I had put more work into this piece of art than any other I had ever done, it was also the largest I had ever finished (11 x 14). I stared into the face of this bay horse for 17.25 hours and wondered a good hundred times what his name was. I gave this piece away in Holbrook which got me thinking of the ranch and Dark and my promise to him. I got to meet this horse in the picture that day, his name was Lonesome and 'Texas' said he was a good horse. I went home and rode Dark that afternoon for the first time after passing by Blue Rooster twice that day where he had almost died previously and marked the occasion by naming him Lonesome. It had not to do with my friend(lets not flatter) and only to do with my accomplishment and love of this piece of art, horses, and the need for a good solid story behind a name, which is now of no consequence.
There is always a story behind every name and this horse seemed to coincide with this era, it only seemed appropriate to keep the story with the horse. That is why. Bitter sweet irony played a part in the continuing coincidental parallel stories down to the week of his death which I will keep to myself.

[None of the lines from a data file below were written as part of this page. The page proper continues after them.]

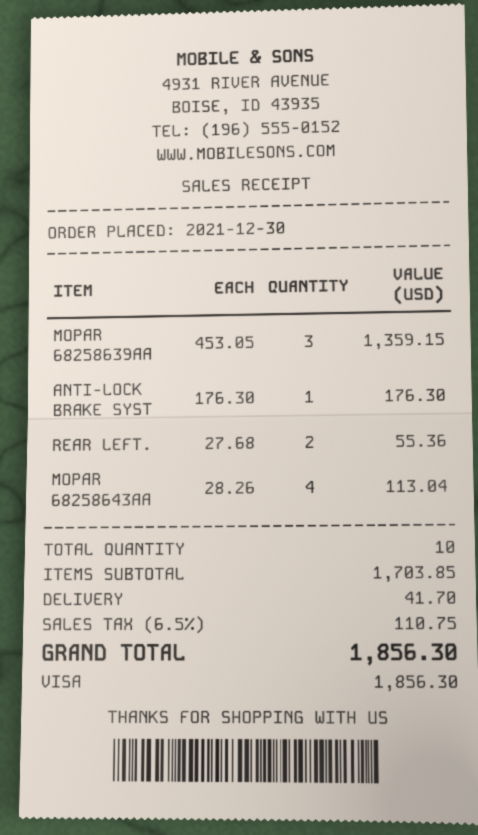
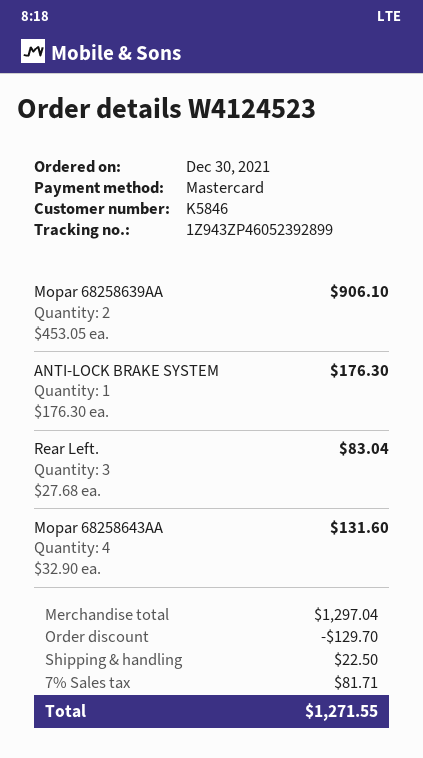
payment method: Visa -> Mastercard
MOPAR 68258639AA: 3 x 453.05 = 1359.15 -> 2 x 453.05 = 906.10
REAR LEFT.: 2 x 27.68 = 55.36 -> 3 x 27.68 = 83.04
MOPAR 68258643AA: 4 x 28.26 = 113.04 -> 4 x 32.90 = 131.60
subtotal: 1703.85 -> 1297.04
discount: none -> 129.70
shipping: 41.70 -> 22.50
tax: 6.5% = 110.75 -> 7% = 81.71
total: 1856.30 -> 1271.55

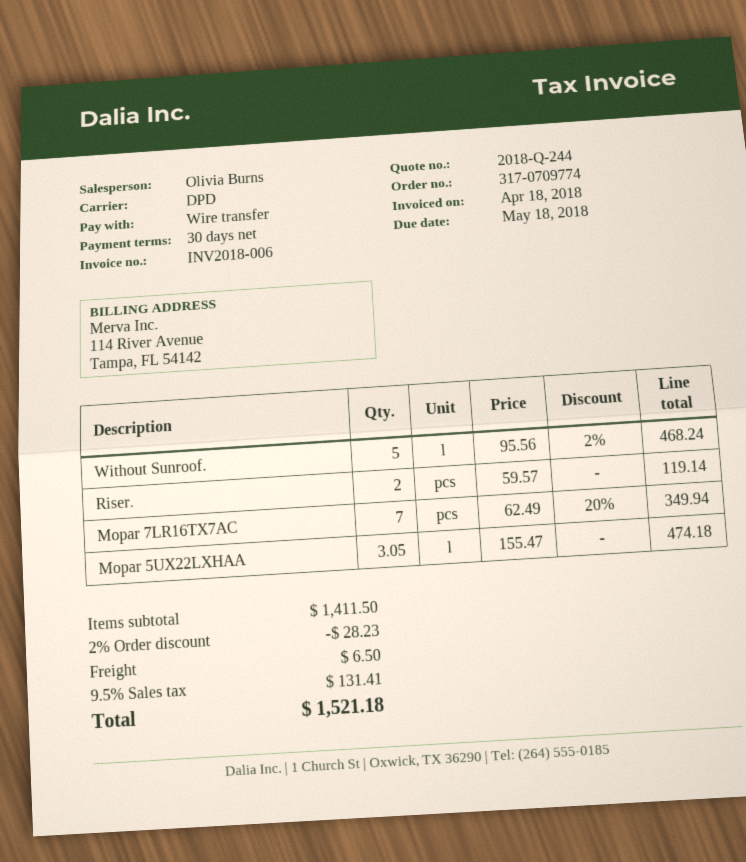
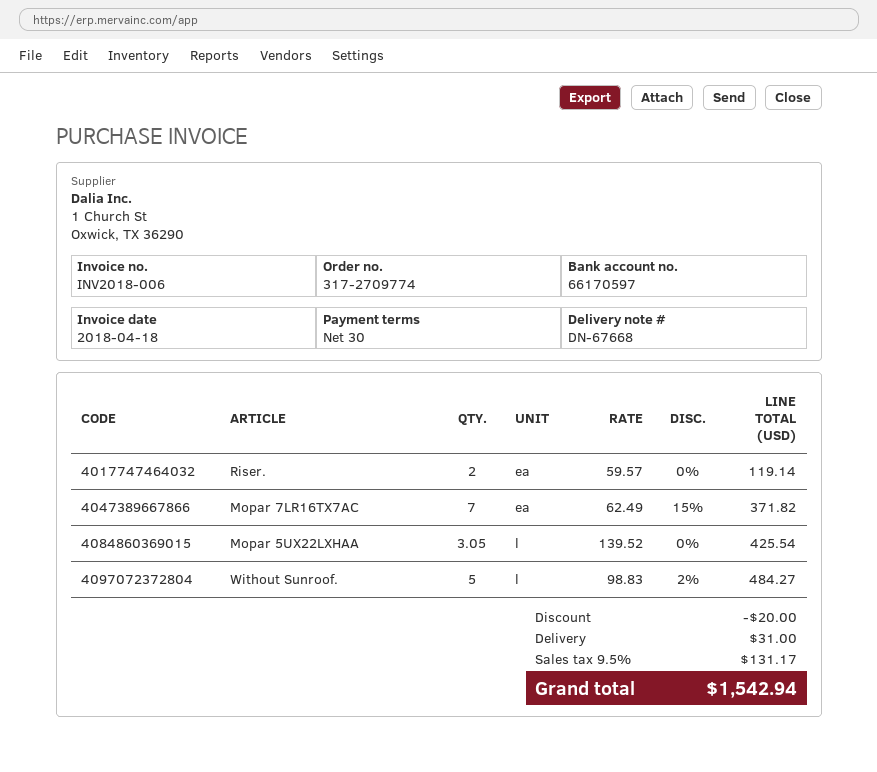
order number: 317-0709774 -> 317-2709774
Without Sunroof.: 5 x 95.56 - 2% = 468.24 -> 5 x 98.83 - 2% = 484.27
Mopar 7LR16TX7AC: 7 x 62.49 - 20% = 349.94 -> 7 x 62.49 - 15% = 371.82
Mopar 5UX22LXHAA: 3.05 x 155.47 = 474.18 -> 3.05 x 139.52 = 425.54
discount: 28.23 -> 20.00
shipping: 6.50 -> 31.00
tax: 9.5% = 131.41 -> 9.5% = 131.17
total: 1521.18 -> 1542.94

What hurts more than anything is not knowing exactly what happened to my horse. I have had lots of horses come and go, sell and give away but this was the one that you keep, keep until they die of old age nearly 30 years later. What I do know is that something, an animal chased him into and out of his fence. Lonesome was fat and happy. Plenty of food, water, shelter and acres to play on. There is no other reason and a few animals in mind as to why this happened.
He was stunning, he was perfect, he was mine. I fought for this horse at every turn and he repaid me ten fold. He was more than the horses that come and go. As short as his life was, he is not nameless like so many others, literally and figuratively. He will be remembered for the rest of my life. Mission accomplished boy.
Thank you again to Cody. Always there for me even when I have not always been there for him. He has, as I always expected, become an exceptional doctor.